Marketing experts balk at people who use the words branding and marketing interchangeably. James Heaton, one of these experts, wrote that a person at a financial institute said: “I think private wealth managers will have a hard time seeing the value of branding—they see marketing as a cost center, not a driver of sales.” And there it happened. They started with branding and ended with talking about marketing. While the two are related and necessary for a business’s success, branding and marketing are not the same things. In order to use branding and marketing the right way, you need to know the differences between the two.

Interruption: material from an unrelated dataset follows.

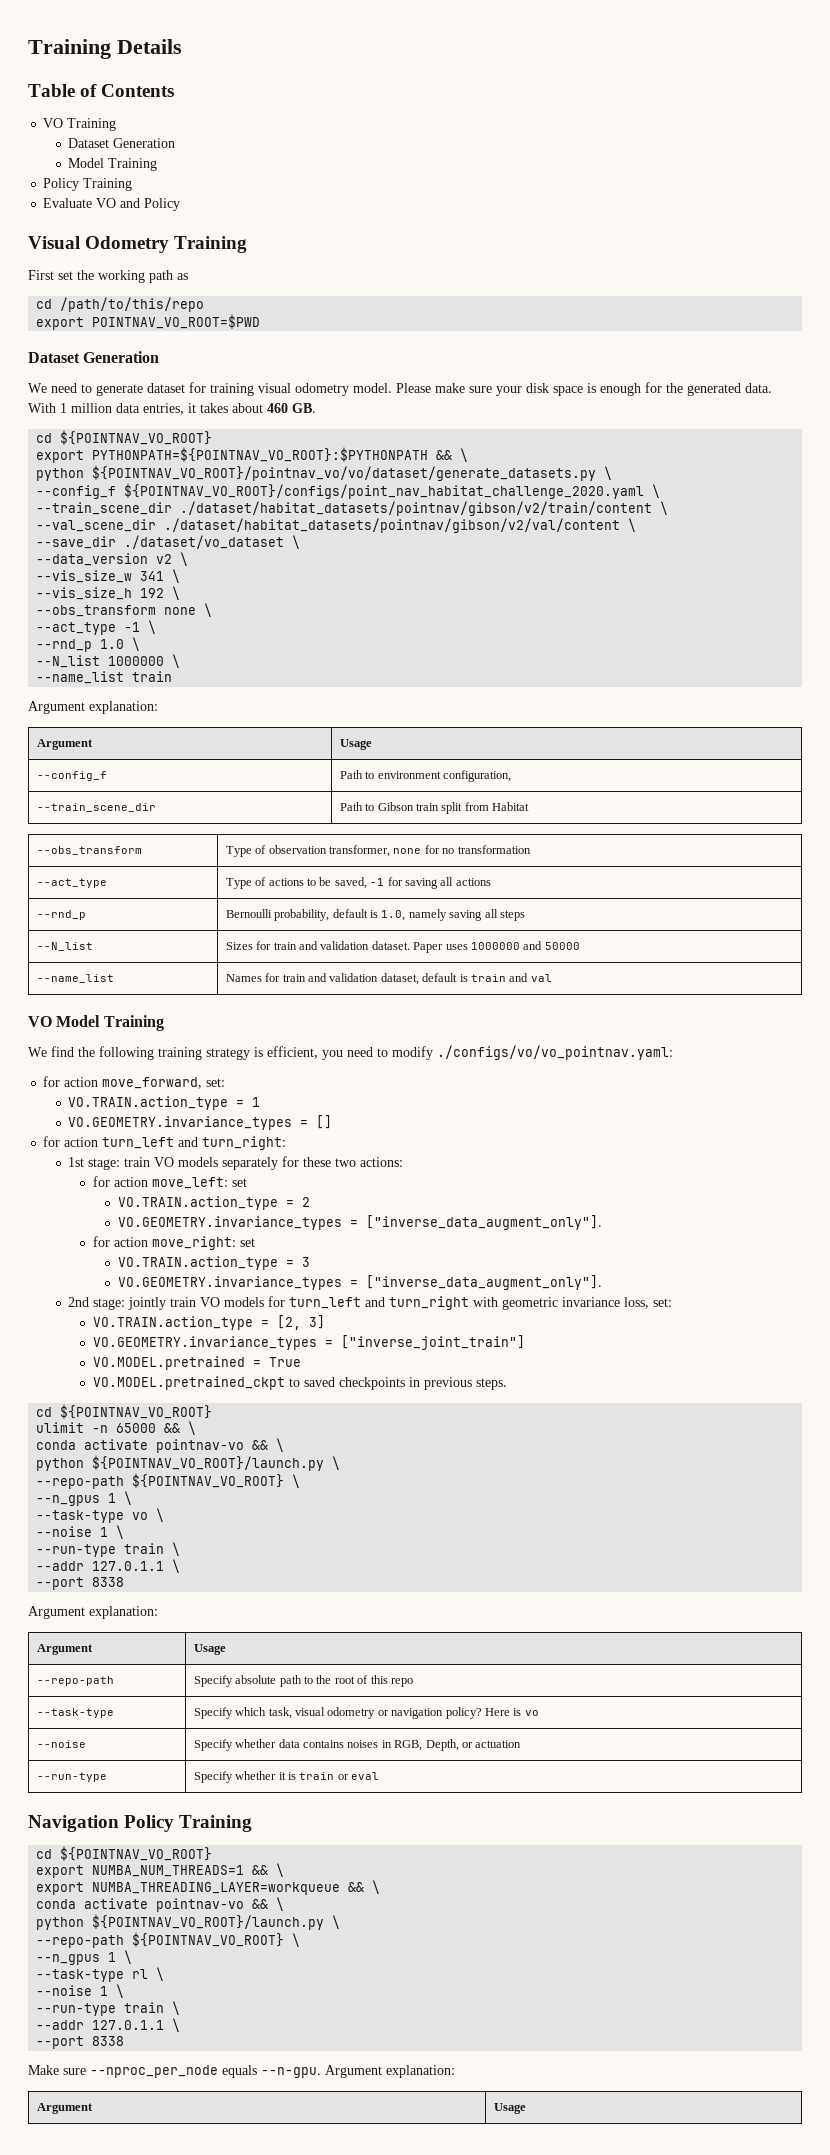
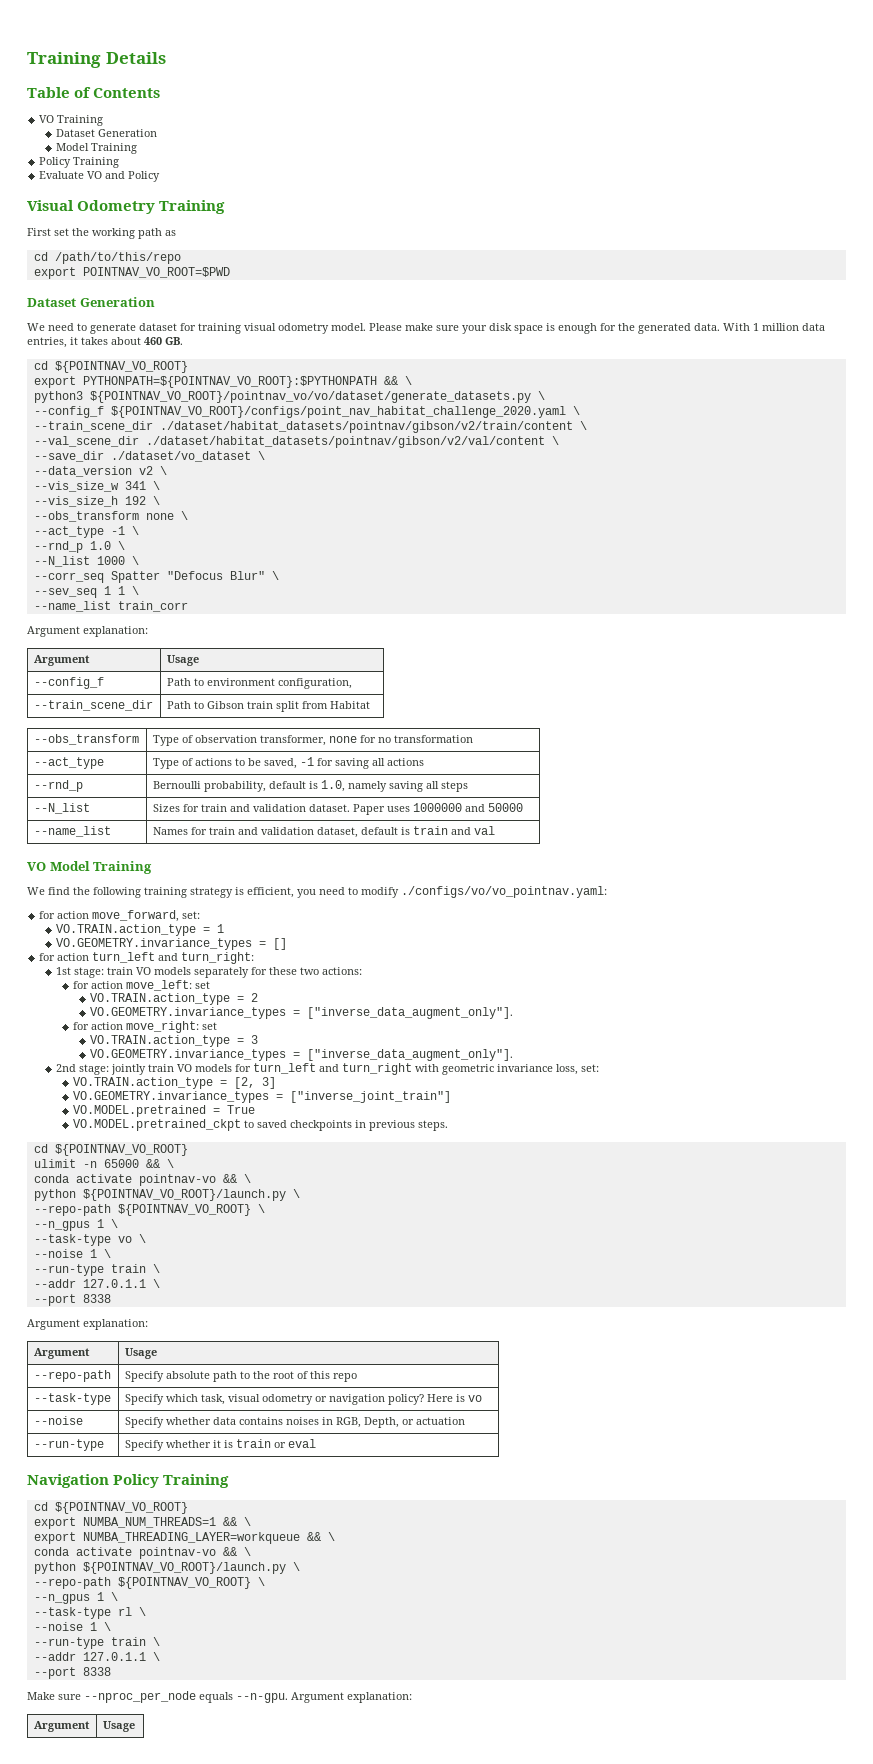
[36,468,85,481] python -> [33,391,83,403] python3
[108,656,165,666] 1000000 -> [96,556,139,565] [33,571,279,583] [33,586,125,598] 1000 \ // --corr_seq Spatter "Defocus Blur" \ // --sev_seq 1 1
[132,671,173,682] train -> [117,601,188,612] train_corr

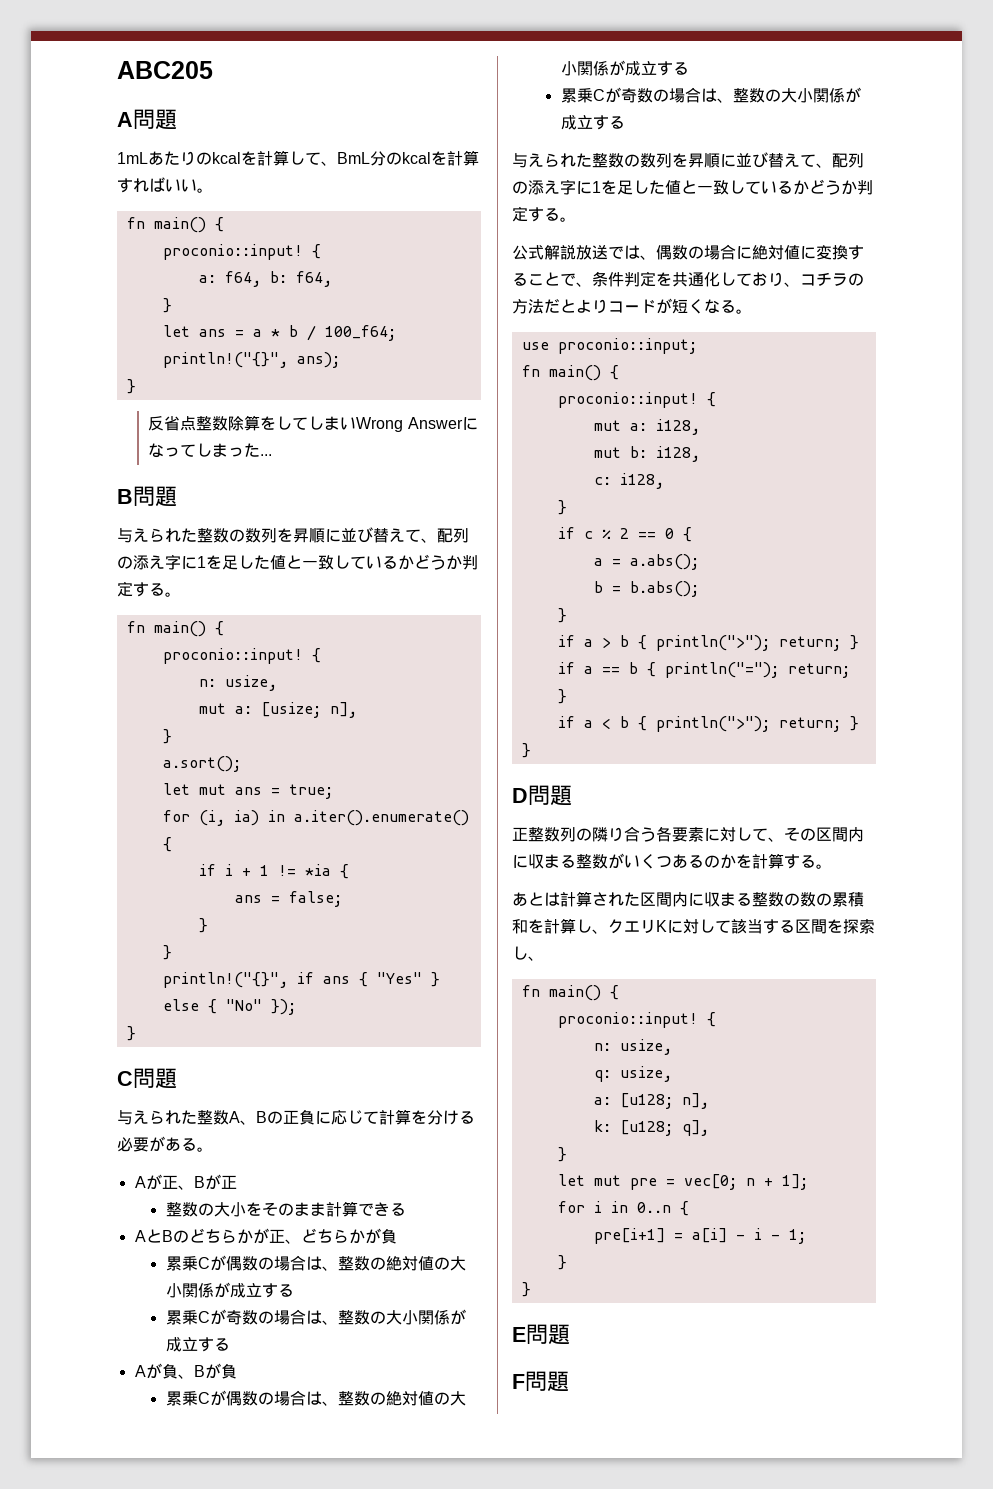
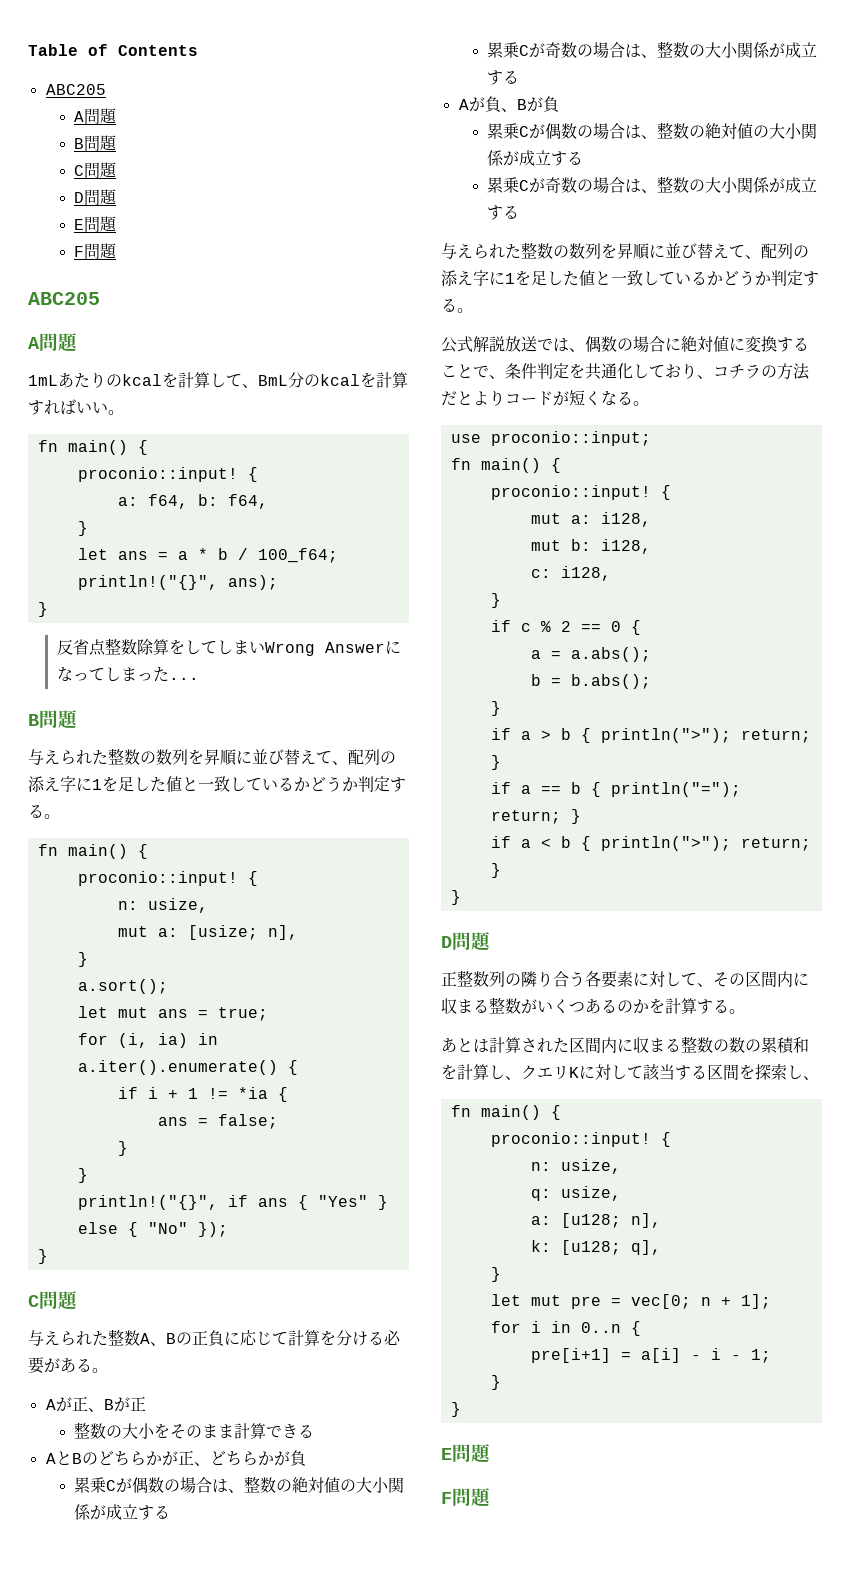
(117, 70) none -> [28,44,198,56] [45,84,106,95] [74,108,118,125] [74,135,118,152] [74,162,118,179] [74,189,118,206] [74,216,118,233] [74,243,118,260] Table of Contents // ABC205 // A問題 // B問題 // C問題 // D問題 // E問題 // F問題 //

Your business has to start with a brand to start marketing yourself. Even if you tried to market first, you would end up branding yourself first by default. A brand is your business’s expression of values and would support any of your marketing efforts by staying with a customer, whether they bought into your service/product or didn’t. Branding is what differentiates your service/product from your competitors. It’s what customers attach themselves to and perceive you to be.
Branding is everything your business does and doesn’t do. It’s your attitude. It’s what you say, wear, and associate with. And it never stops. You can turn off a marketing campaign; you can’t turn off your brand. That would be like a celebrity thinking they can do whatever they want when they’re off spotlight and never have their reputation—or their “brand”— be altered. There’s no such thing as brand business hours; those hours are 24/7.
A popular way to take control of your brand is by communicating that brand to your customers through a blog. A blog should be your customers’ trusted source of content where they can let their guard down from having to defend themselves against sales pitches.
Marketing, on the other hand, isn’t ongoing. It’s an “in-the-moment” tactic to grab the attention of your target audience, not a never-ending impression of your business. People won’t forget a brand, but they will eventually forget a marketing campaign. But that doesn’t mean a business shouldn’t market your business. Marketing is the push for sales. It’s an active promotion of your service/product to create customer interest. Ads are how you can market to your audience by telling people with a need about how you can help.
With marketing, it’s important that you leave the right impression because all your marketing efforts affect your brand by impacting how your customer perceives you. Your ads leave an impression on people, whether good or bad. How they perceive you is all in the way you market yourself. For instance, aggressive marketing can end up making your audience despise you. Sure, you’ll increase customer awareness, but in the wrong way. They’ll know you as the annoying company who won’t leave them alone.
The golden rule to marketing: avoid marketing to people the way you hate to be marketed to.
Branding and Marketing as One
Your brand is your audience’s impression of you, and your marketing is how you create awareness of that brand and what you offer. You need both to succeed. Start with your brand. Decide who you want your customers to see you as. Then create a marketing strategy that aligns with that brand identity. They both depend on each other. If you don’t market, few will ever know your brand; if you don’t brand yourself, your marketing will do that for you—but without intent, that brand may not be what you want. Branding and marketing should never be done haphazardly or without thought. They both need a strategy to provide your business with success.